Йордан никак не хочет верить тому, что дамы нас просто «кинули», уйдя из этого чудного ресторанчика через черный ход на параллельную улицу.

— Я потрясен, — заикаясь, произносит Йордан, и его удивленные глаза чуть не вылезают из орбит.

— Девчонки хотели лишь горяченьким перекусить. — произношу смотря ему прямо в глаза.

— Я так и понял! — отвечает Йордан и этот ответ звучит так двусмысленно, как только можно представить. И тут до его доходит, что наши карманы еще и облегчатся на кучу монет. Я же шепчу: «Дзинь — дзинь!»

— Неужели смиримся с этим? — Так точно, смиримся. Но и не только с этим…

— А что еще?

— Надо оплатить счет и сохранить выдержку. Ничего другого не остается. Мы просто лопухнулись: наши подружки смылись, не оплатив наших затрат. — Выдержав паузу, добавляю: — Чтобы не ударить лицом в грязь, нужно, думаю, спокойно заказать в завершение обеда кальвадос. В этой забегаловке хоть есть что выпить. Подавая нам кальвадос, гарсон ехидно улыбается. В ответ изображаю нечто похожее.

Оказавшись вновь на улице, Йордан жалобно обращается ко мне с укоризной в голосе: «И нужно же было этому со мной случиться!» — «Со мной тоже!» — пытаюсь его успокоить. Помолчав, Йордан шепчет: «На обычных потаскушек они совсем не были похожи» — «Так точно, сэр! Просто воробышки!» — «Больно уж дорогие воробышки оказались!» — не уступает Йордан.

— Haut les mains! — слышу вдруг крик за спиной и поворачиваюсь как ужаленный.
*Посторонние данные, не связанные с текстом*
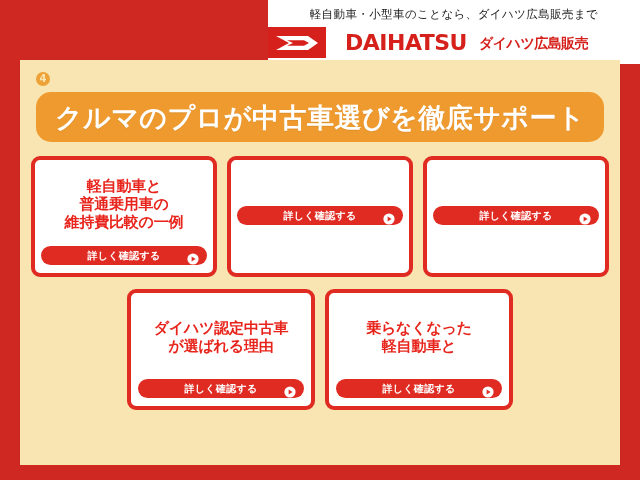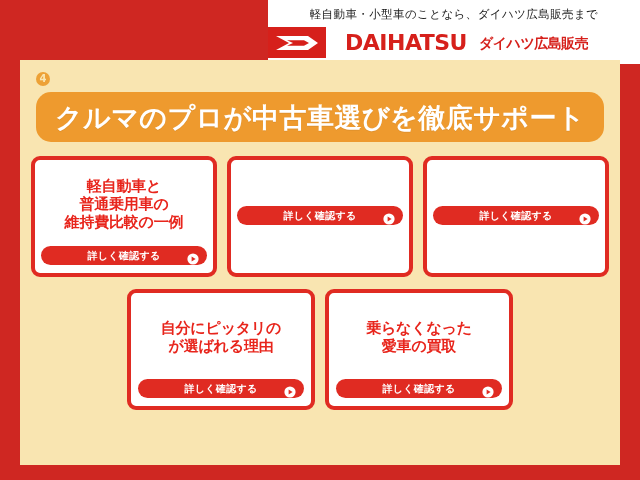--- a/index.html
+++ b/index.html
@@ -253,7 +253,7 @@
   <div class="card-row row-two">
 
     <div class="card">
-      <div class="card-title">自分にピッタリの
+      <div class="card-title">ダイハツ認定中古車
 が選ばれる理由</div>
       <div class="card-cta">
         <span class="card-cta-label">詳しく確認する</span>

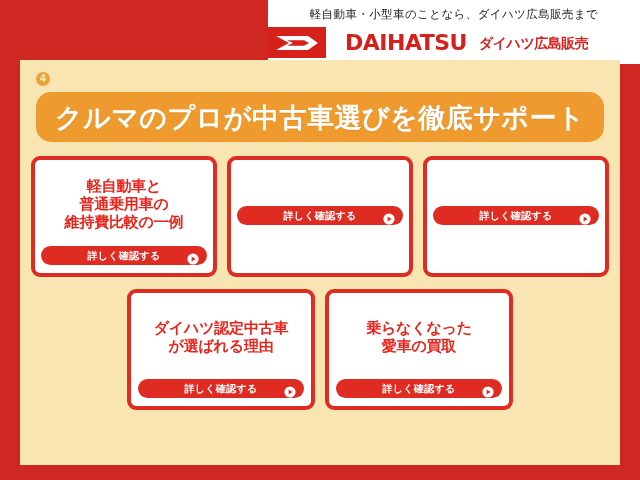--- a/index.html
+++ b/index.html
@@ -268,7 +268,7 @@
 
     <div class="card">
       <div class="card-title">乗らなくなった
-愛車の買取</div>
+軽自動車と</div>
       <div class="card-cta">
         <span class="card-cta-label">詳しく確認する</span>
         <span class="cta-arrow">

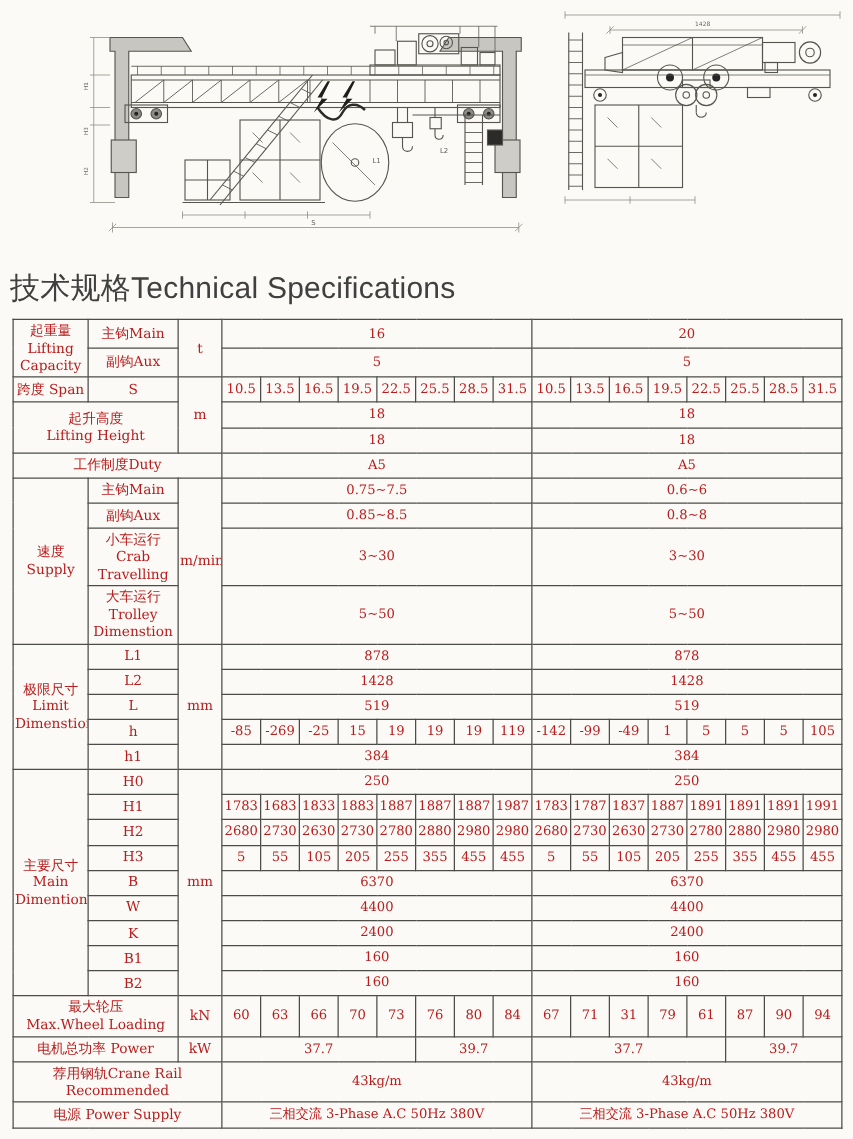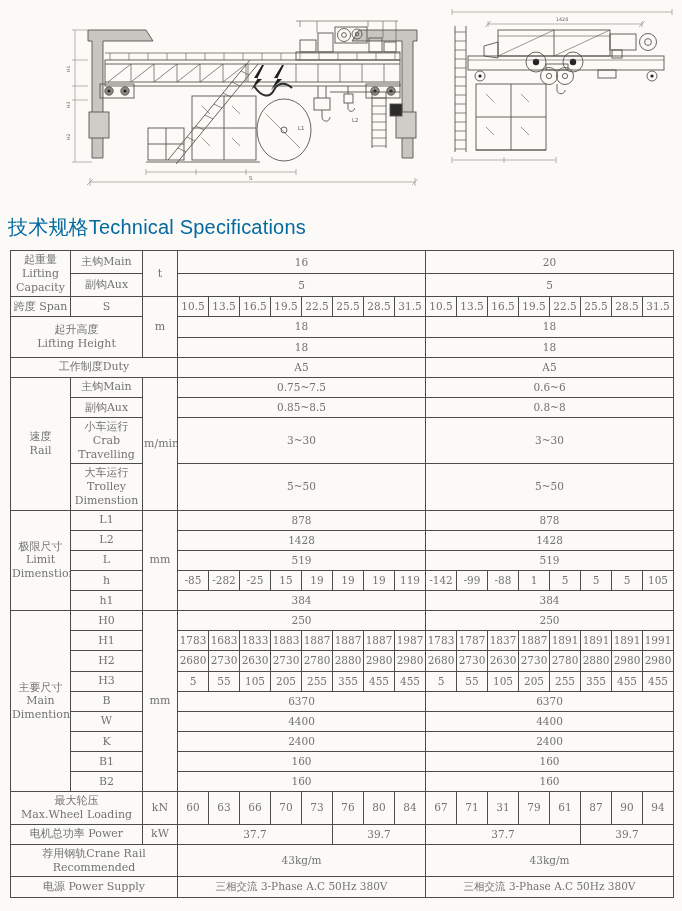--- a/index.html
+++ b/index.html
@@ -12,7 +12,7 @@
   .drawing-wrap{width:682px;height:200px;}
   .page-title{
     margin:14px 0 0 8px;
-    font-size:20px;color:#0369a1;letter-spacing:.2px;
+    font-size:24px;color:#404040;letter-spacing:.2px;
     font-family:"Liberation Sans",sans-serif;
   }
   table.spec{

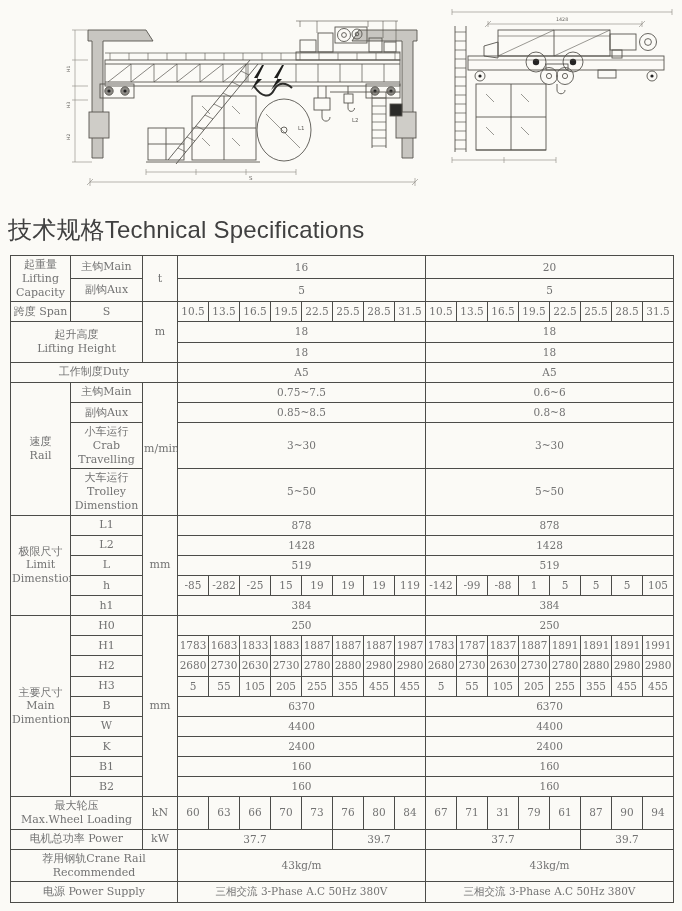--- a/index.html
+++ b/index.html
@@ -19,7 +19,7 @@
     border-collapse:collapse;table-layout:fixed;width:663px;
     margin:9px 12px 0 10px;
     font-family:"DejaVu Serif","Liberation Serif",serif;
-    color:#737373;
+    color:#b91c1c;
     border:1.5px solid #3d3d3b;
   }
   table.spec td{

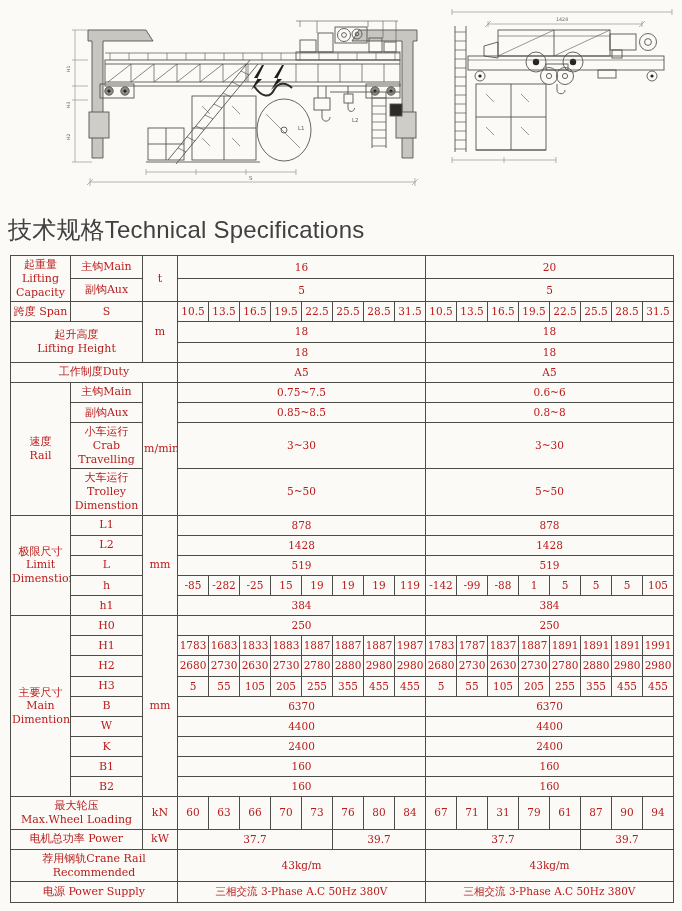--- a/index.html
+++ b/index.html
@@ -296,7 +296,7 @@
       </tr>
       <tr>
         <td rowspan="4" class="lab">速度
-Rail</td>
+Supply</td>
         <td class="lab">主钩Main</td>
         <td rowspan="4" class="lab">m/min</td>
         <td colspan="8">0.75~7.5</td>

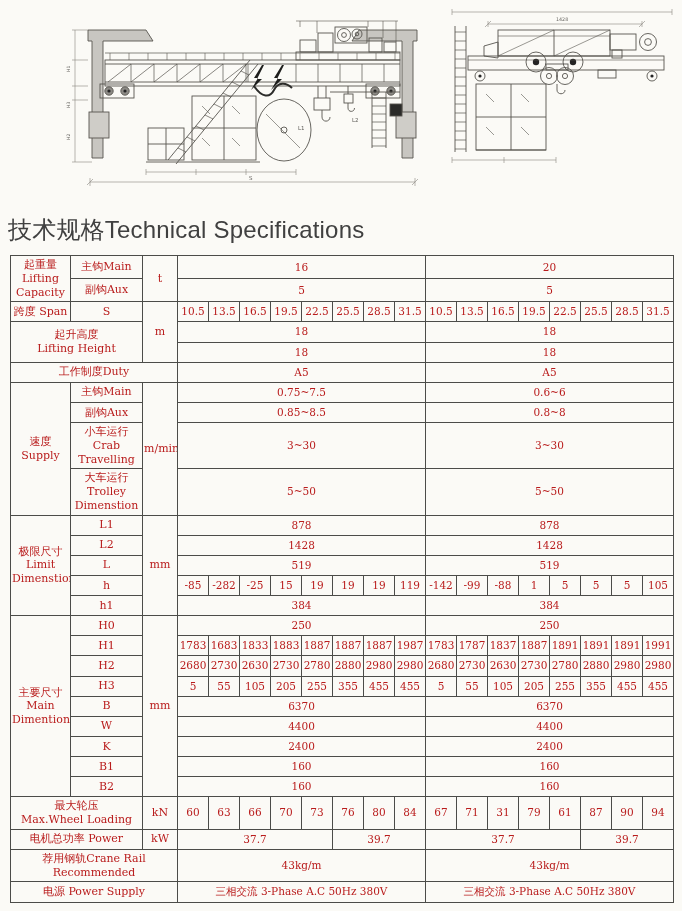--- a/index.html
+++ b/index.html
@@ -342,7 +342,7 @@
       <tr>
         <td class="lab">h</td>
         <td>-85</td>
-        <td>-282</td>
+        <td>-269</td>
         <td>-25</td>
         <td>15</td>
         <td>19</td>

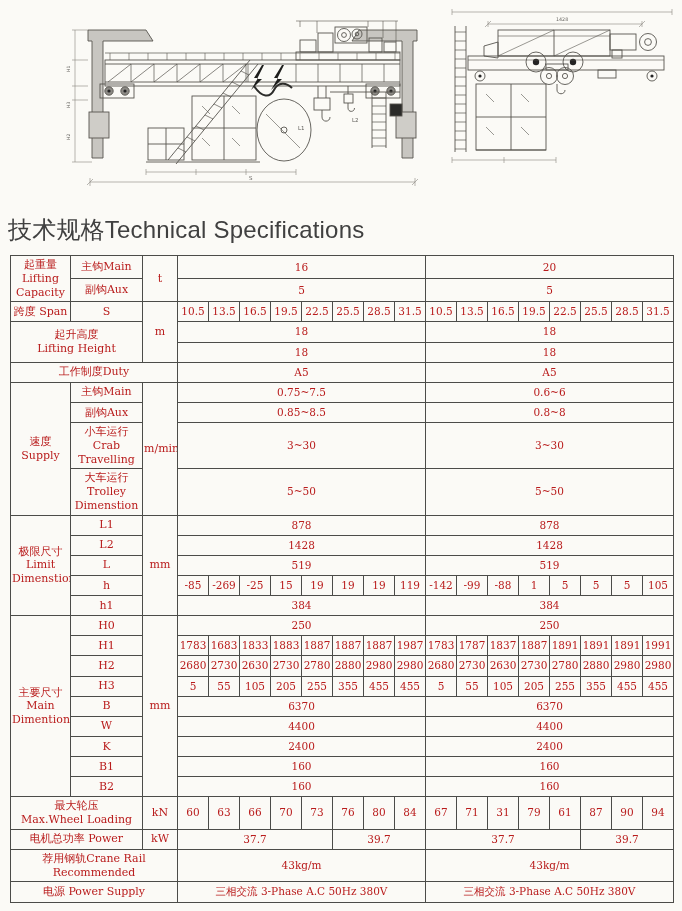--- a/index.html
+++ b/index.html
@@ -351,7 +351,7 @@
         <td>119</td>
         <td>-142</td>
         <td>-99</td>
-        <td>-88</td>
+        <td>-49</td>
         <td>1</td>
         <td>5</td>
         <td>5</td>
— Ого! — вырывается у меня, когда вижу крикуна. А тот орет во все горло: «Хорошо отдохнуть, господа офицеры!» Тут я замечаю, что мы находимся уже на Rue de Liege — и как раз напротив дома под номером 13. Здесь находится кабаре Sheherazade, управляемое, как говорят, тремя бывшими русскими офицерами.

— Может, эта забегаловка еще открыта? — обращаюсь к Йордану. — Иначе бы от союзничков пошел поток негативной информации.

— С чего бы это? — интересуется Йордан. И добавляет: «Это же всего-навсего бордель?»

— Не так резко. Скажем проще: «Интимный ночной ресторан», особенно для людей с трясущимися от страха задницами.

— Это ты обо мне так?

— Нет, сэр, это просто обобщающее понятие. Скажу прямо: не сердись. Это больше смахивает на кабак с так называемыми «русскими Великими княгинями» в качестве шансонеток, с цыганским оркестром, конечно же, и все во фраках!

Идем дальше, и я продолжаю просвещать Йордана: интимные ночные рестораны подобные этой Sheherazade или Jockey или Venus работают в обычном режиме. И все они крайне необходимы. Например, Sheherazade был и остается до сих пор настоящим гнездом шпионажа. Не один командир подлодки был заложен командующему по поводу своих интимных якобы разговоров в этом борделе. А все эти сбежавшие сюда бывшие принцессы и княжны прикидываются не понимающими по-немецки.

— Откуда тебе это известно?

— От самих проштрафившихся. Об этой забегаловке давно говорят. Ну, есть для тебя что-то ценное в этой информации?

— Ценное? — задумывается Йордан. — Какой дурак осмелится это напечатать?

Когда-то я впервые был в этом заведении под номером 13, и получил в качестве сувенира небольшой блокнотик с фотографиями выступавших там «звезд» эстрады. Имитируя русский акцент, старательно выговариваю трудно звучащие русские имена: «Stella de Rivas, Надья, Gervaise, Ирэна и погоди-ка … полковник Чикатхофф и Великие князья Дима Оузофф и Бази Кобликофф».

Если бы захотел, то пешком легко добрался бы отсюда до гостиницы. Но спускаюсь с Йорданом в крысиную нору метро и проезжаю пару станций.

— Хорошо тебе! — произносит Йордан прощаясь.

— Только не завидуй! Будь завтра на месте вовремя!